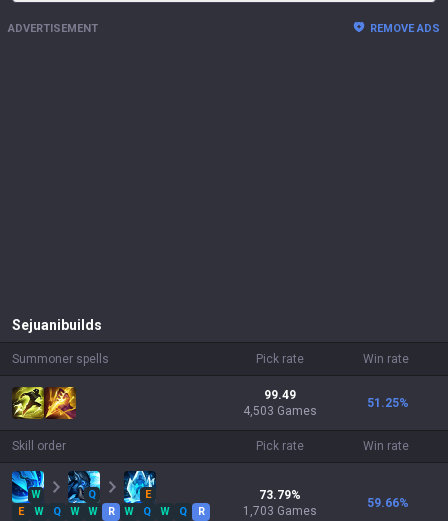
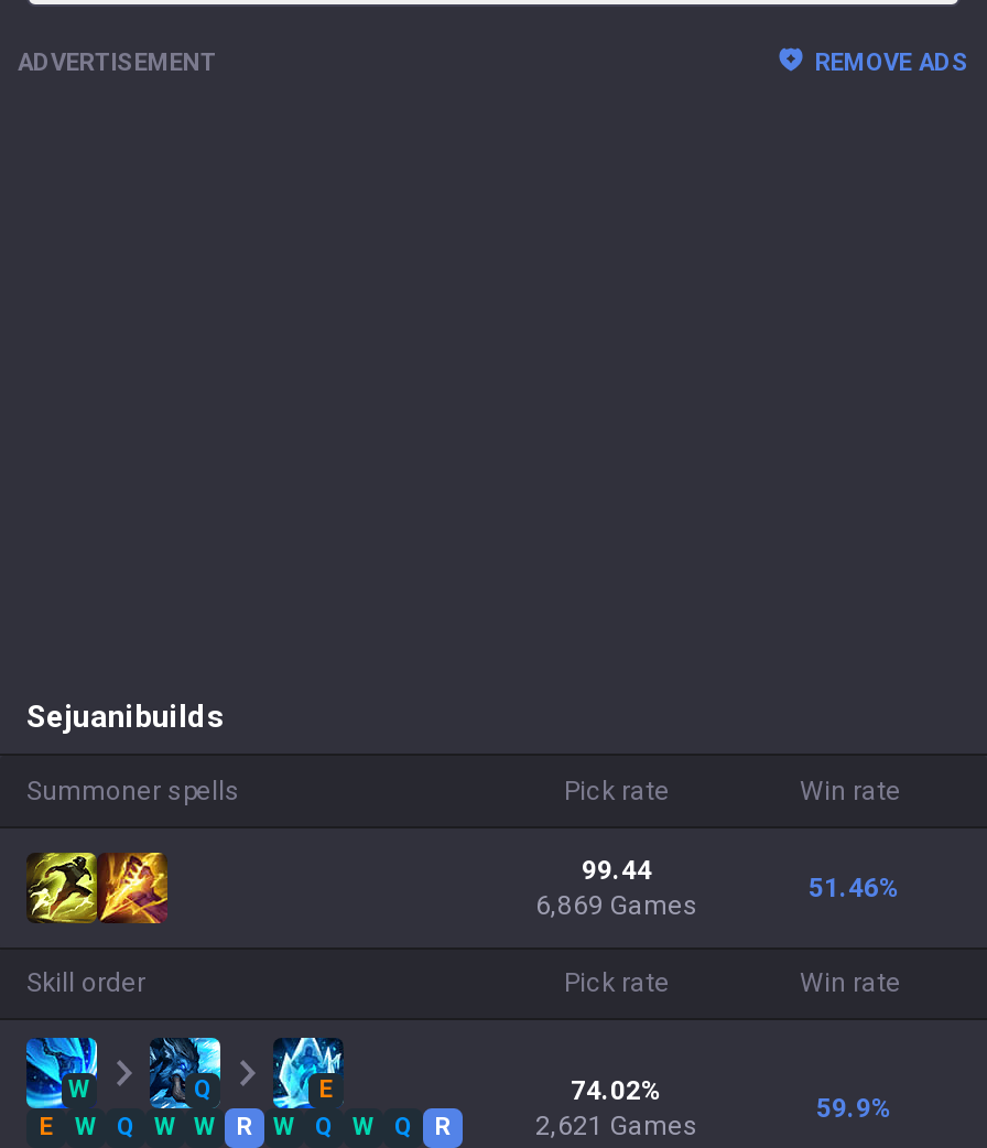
[264,388,296,402] 99.49 -> [582,855,652,886] 99.44
[367,396,409,410] 51.25% -> [809,873,901,903] 51.46%
[243,404,317,418] 4,503 Games -> [535,890,698,921] 6,869 Games
[259,488,301,502] 73.79% -> [571,1075,663,1106] 74.02%
[367,496,409,510] 59.66% -> [816,1093,893,1124] 59.9%
[243,504,317,518] 1,703 Games -> [535,1111,698,1141] 2,621 Games

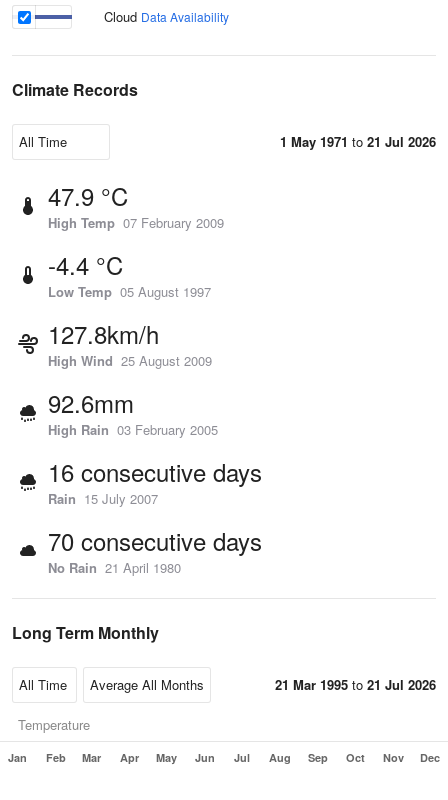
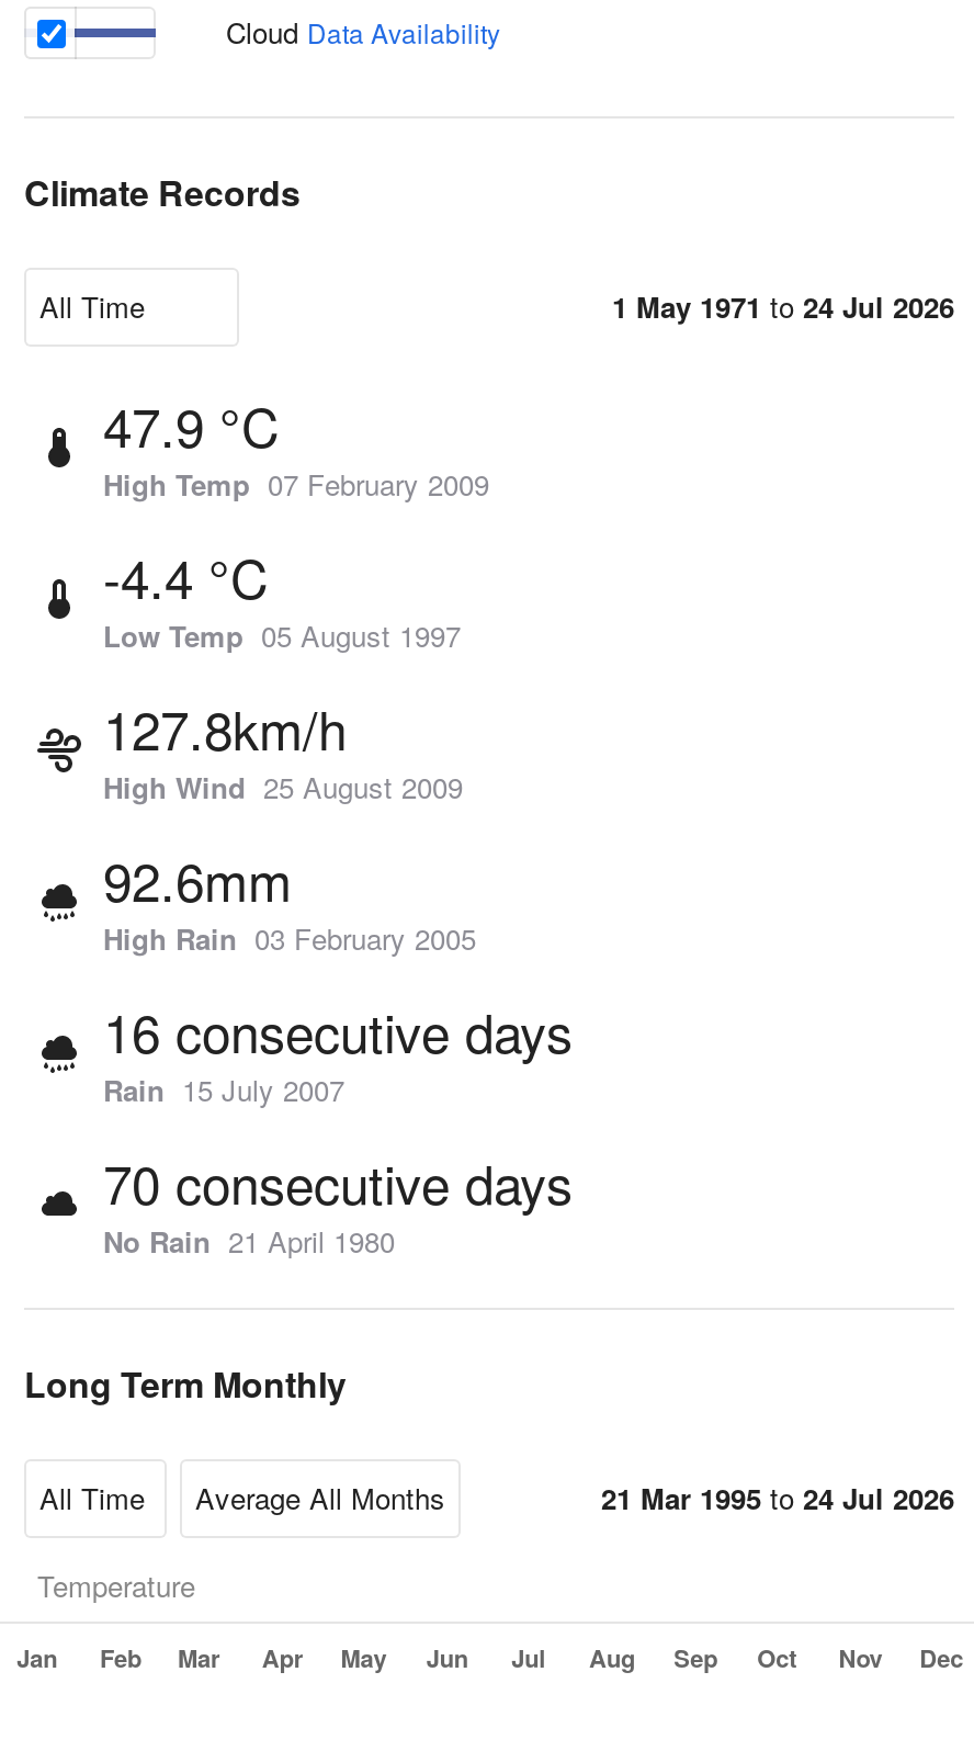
[280,132,436,151] 1 May 1971 to 21 Jul 2026 -> [612,285,954,327] 1 May 1971 to 24 Jul 2026
[275,675,436,694] 21 Mar 1995 to 21 Jul 2026 -> [601,1477,954,1518] 21 Mar 1995 to 24 Jul 2026

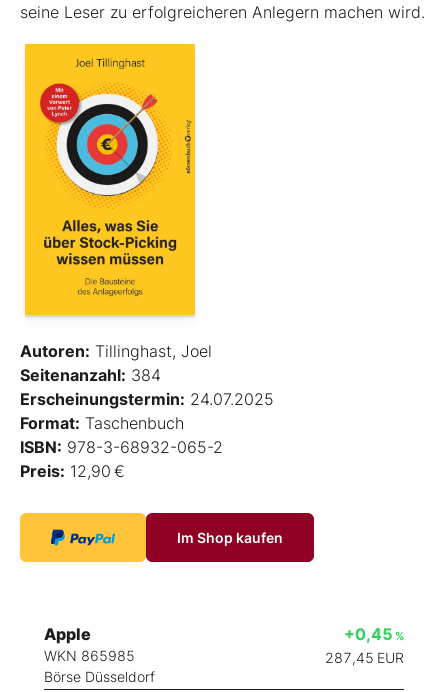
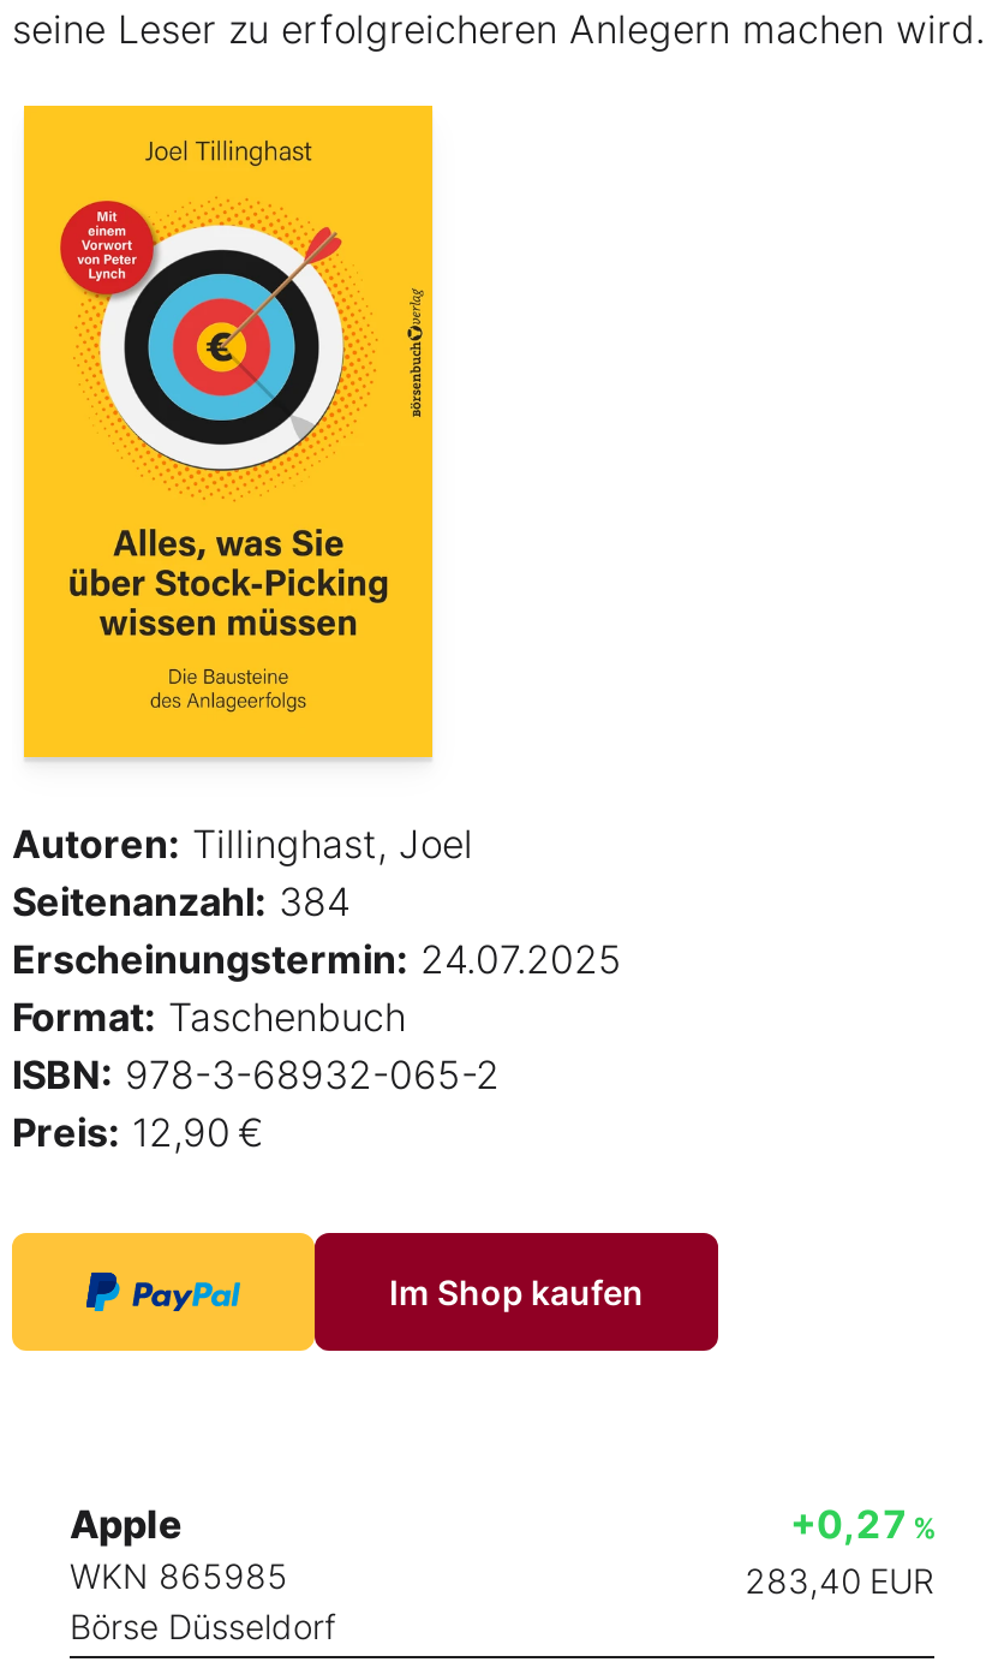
[344,624,404,644] +0,45 % -> [790,1500,934,1548] +0,27 %
[325,649,404,666] 287,45 EUR -> [745,1560,934,1601] 283,40 EUR

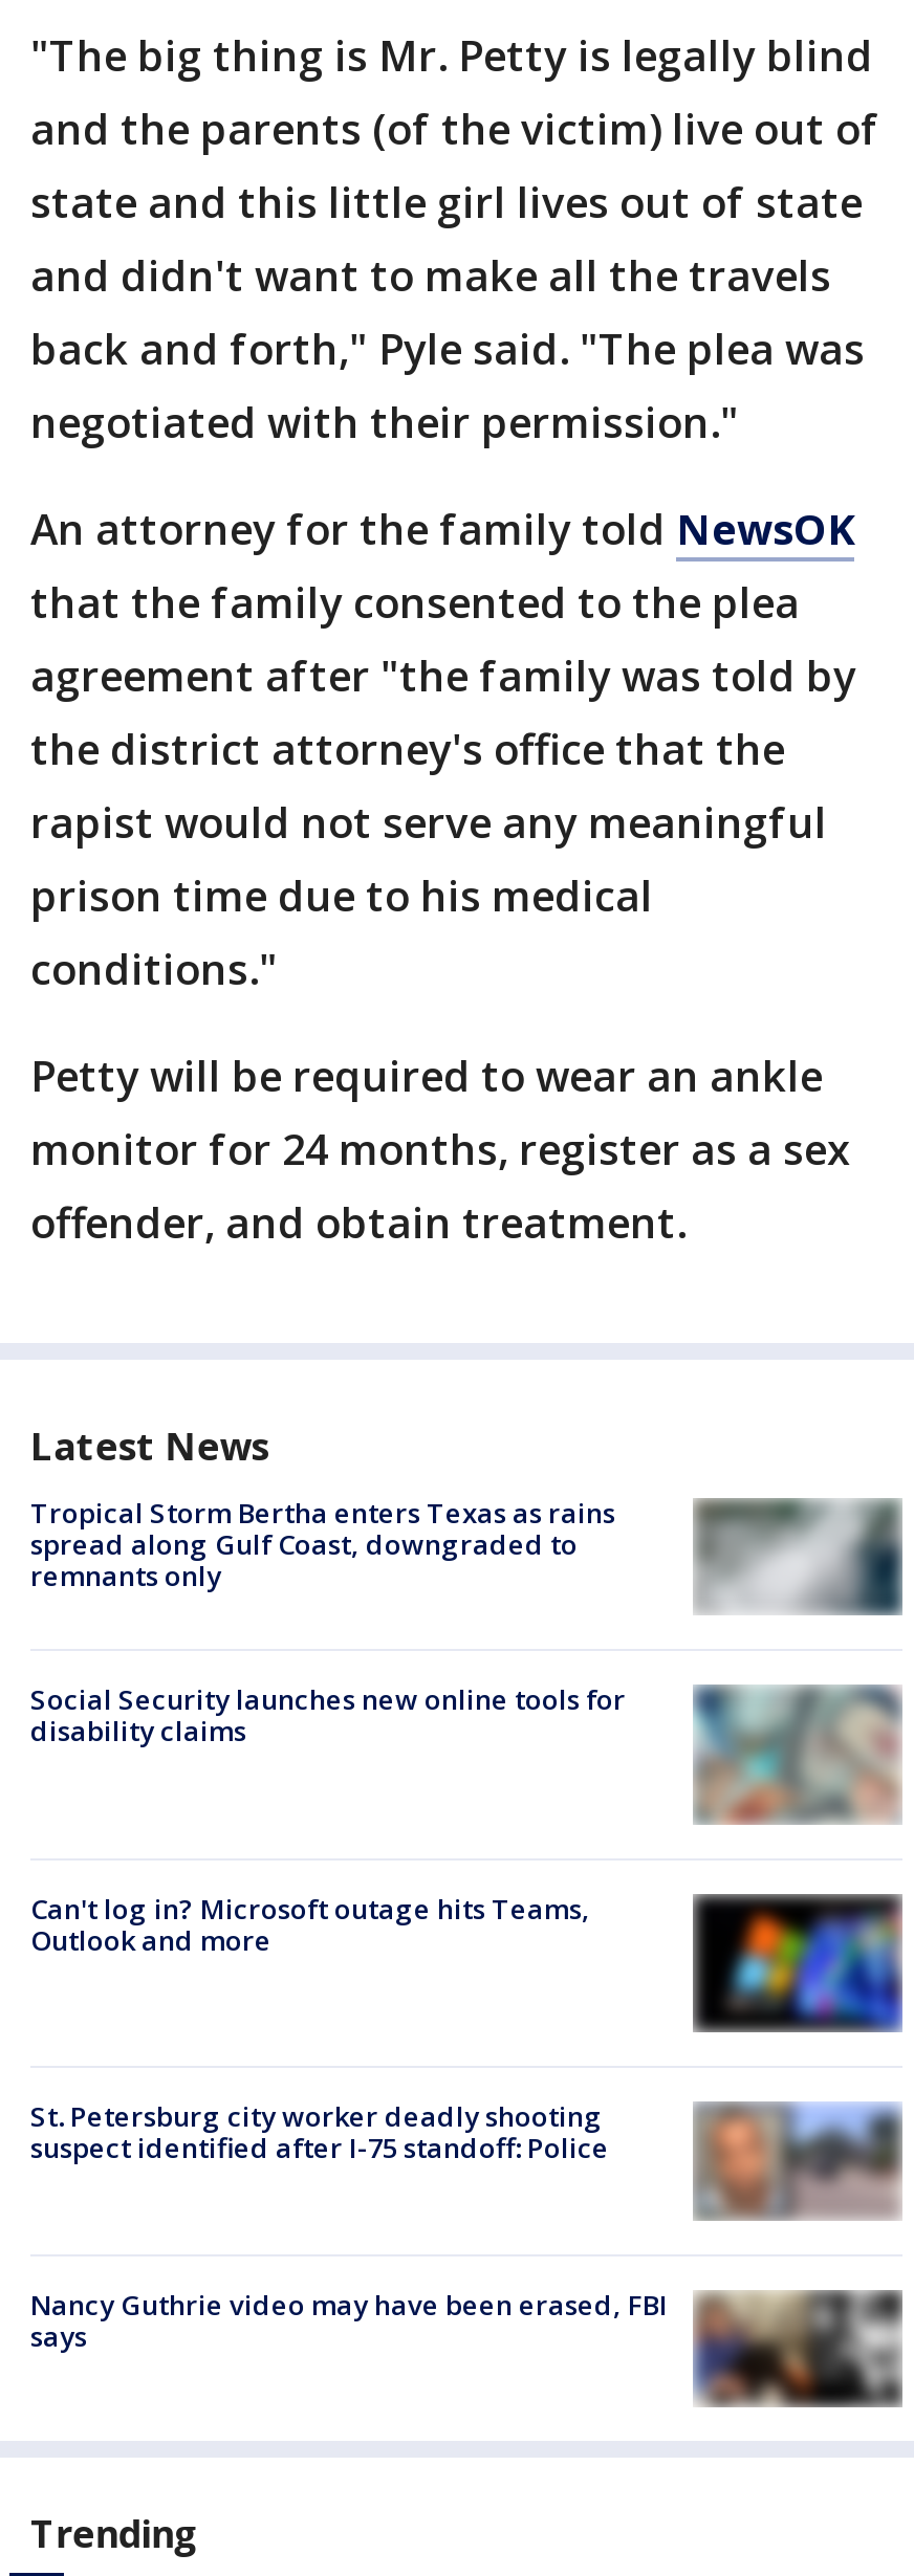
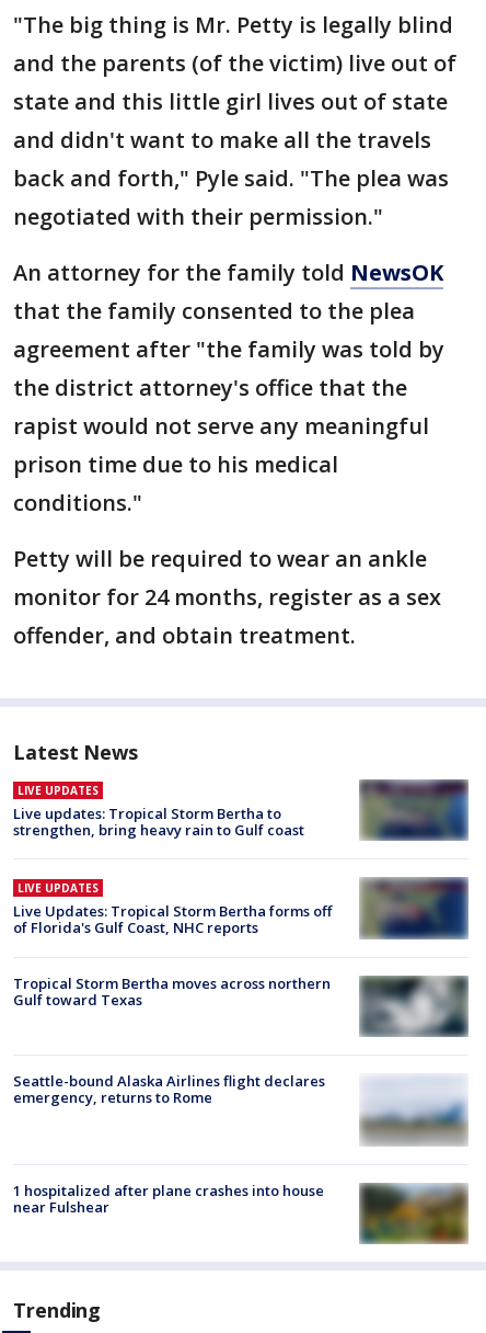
[30,1494,615,1595] Tropical Storm Bertha enters Texas as rains | spread along Gulf Coast, downgraded to | remnants only -> [13,783,304,840] LIVE UPDATES | Live updates: Tropical Storm Bertha to | strengthen, bring heavy rain to Gulf coast
[697,1498,902,1615] [image] -> [360,779,468,841] [image]
[30,1681,902,1825] [image] | Social Security launches new online tools for | disability claims -> [13,877,468,939] [image] | LIVE UPDATES | Live Updates: Tropical Storm Bertha forms off | of Florida's Gulf Coast, NHC reports
[30,1889,590,1958] Can't log in? Microsoft outage hits Teams, | Outlook and more -> [13,973,331,1009] Tropical Storm Bertha moves across northern | Gulf toward Texas
[691,1894,905,2034] [image] -> [359,976,468,1048] [image]
[30,2085,902,2219] [image] | St. Petersburg city worker deadly shooting | suspect identified after I-75 standoff: Police -> [13,1071,467,1144] [image] | Seattle-bound Alaska Airlines flight declares | emergency, returns to Rome
[30,2285,902,2407] [image] | Nancy Guthrie video may have been erased, FBI | says -> [13,1180,468,1244] [image] | 1 hospitalized after plane crashes into house | near Fulshear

=======

- **Task item**:
When a line of the data holds the string "Games", pick it out and copy it.

- **Solution for this problem**:
[243,404,317,418] 4,503 Games -> [535,890,698,921] 6,869 Games
[243,504,317,518] 1,703 Games -> [535,1111,698,1141] 2,621 Games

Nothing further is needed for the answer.